Two-rates plots In a similar but slightly different approach, we plot hereafter the values generated by ROC AUC and normalized MCC for three ground truths (positively imbalanced, balanced, and negatively imbalanced) of 10 points and 10 thousand different real-valued predictions for the same number of points in Fig. 9.

The three (a, b, c) plots are similar, and show the same trend: ROC AUC and MCC roughly follow the $x = y$ trend, occupying approximately the $x \pm 0.3 = y \pm 0.3$ space. As one can notice, multiple values of ROC AUC correspond to the same Matthews correlation coefficient and vice versa. There are no points near the top left and bottom right corners of the plots, indicating that MCC and ROC are never opposite. However, there are many points for normMCC $\approx$ 0.5 and ROC AUC $\approx$ 0.5, indicating that ROC AUC can have high or low values while MCC indicate a prediction similar to random guessing, and vice versa.

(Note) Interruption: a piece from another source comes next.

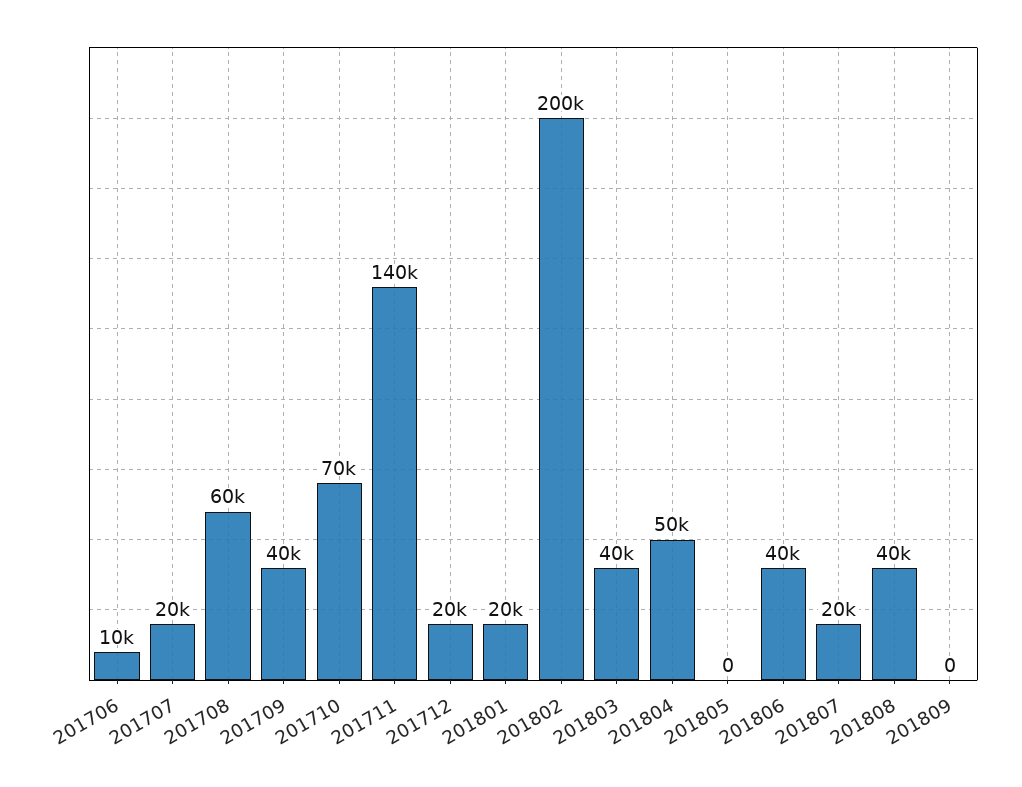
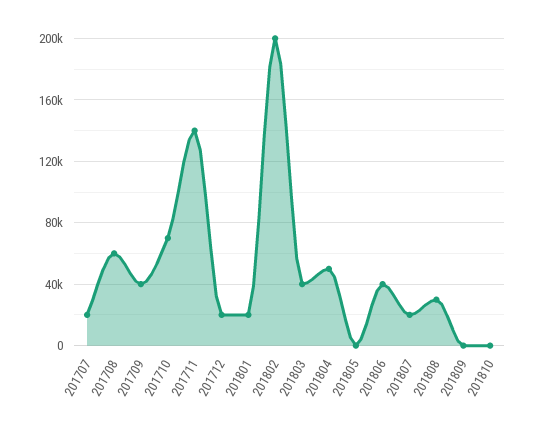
201706: 10000 -> none
201808: 40000 -> 30000
201810: none -> 0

We also generated plots for MCC versus specificity (Fig. 9c, d, e) and for MCC versus specificity (f, g, h). As one can notice, these six plots contain points that occupy almost all the plot space: each ROC AUC point corresponds to almost all the possible values of sensitivity and specificity, with the only relevant exception of the top left and bottom right corners (where ROC AUC $\approx$ 1, TPR $\approx$ 1, and TNR $\approx$ 1).

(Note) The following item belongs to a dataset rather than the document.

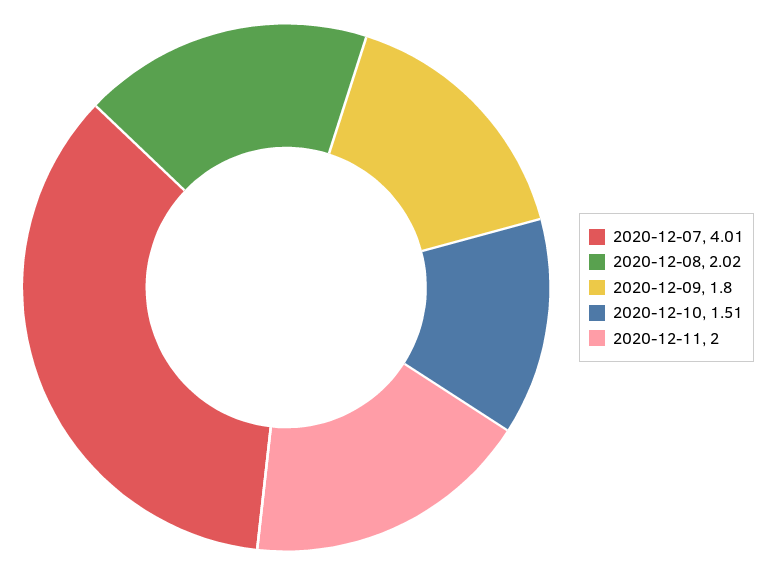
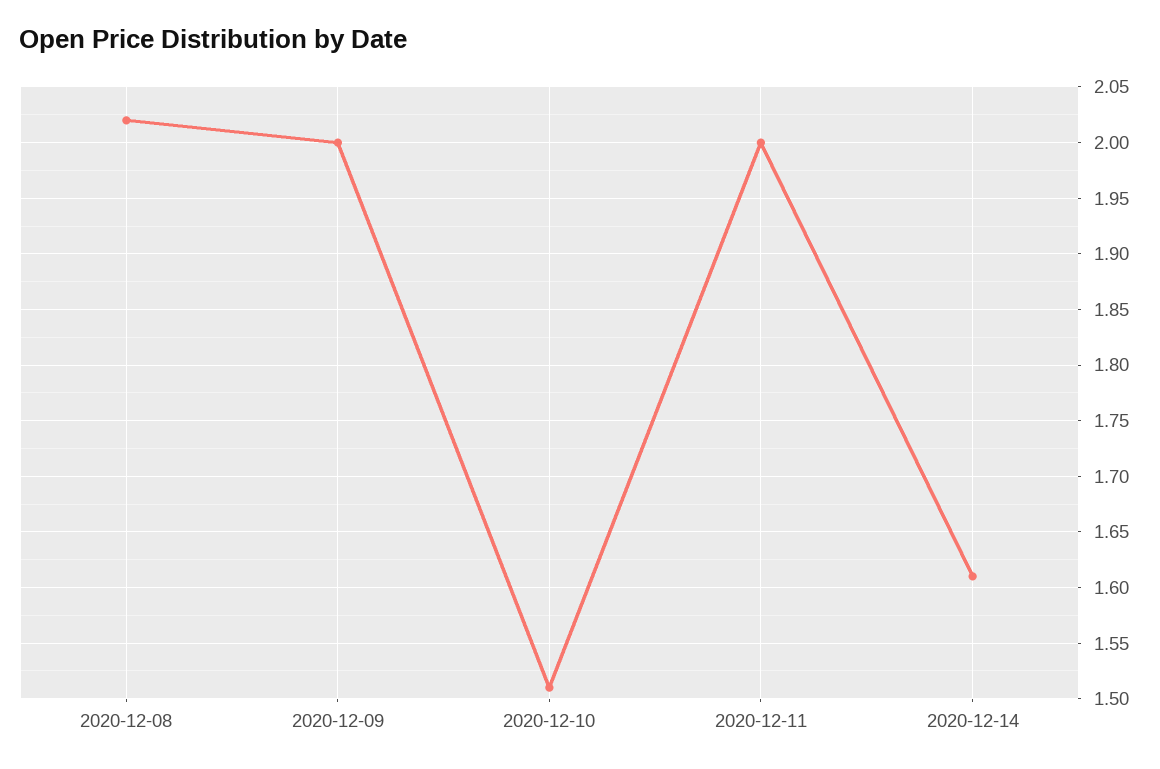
2020-12-07: 4.01 -> none
2020-12-09: 1.8 -> 2
2020-12-14: none -> 1.61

On the same simulated data, we also produced the ROC AUC versus precision plots and the ROC AUC versus NPV plots (Fig. 10). These plots are similar to the MCC-ROC AUC plots (Fig. 9a, b, c) shown earlier, indicating a common trend between ROC AUC and precision and between ROC AUC and NPV. However, it is clear that here in Fig. 10 the number of points is much less than in the previous cases. Moreover, we can see more points on the ROC AUC axes: precision $=$ 0, NPV $=$ 0, precision $=$ 1, and NPV $=$ 1 correspond to multiple ROC AUCs, including low values and high values. When precision or NPV clearly indicate a bad outcome or a good outcome (values 0 or 1), then ROC AUC can indicate either a poor performance or a good performance. This aspect confirms that ROC AUC is completely uninformative regarding precision and negative predictive value obtained by the classifiers.

Use cases

To further demonstrate how the MCC is more informative and reliable than the ROC AUC, we list three significant, real use cases of binary classifications obtained through machine learning. We applied Random Forests [58] to three different, independent medical datasets publicly available online:

UC1: electronic health records of patients with hepatitis C by Tachi et al. [59];
UC2: electronic health records of patients with chronic kidney disease by Al-Shamsi and coauthors [60];
UC3: electronic health records of patients with hepatocellular carcinoma by Santos and colleagues [61].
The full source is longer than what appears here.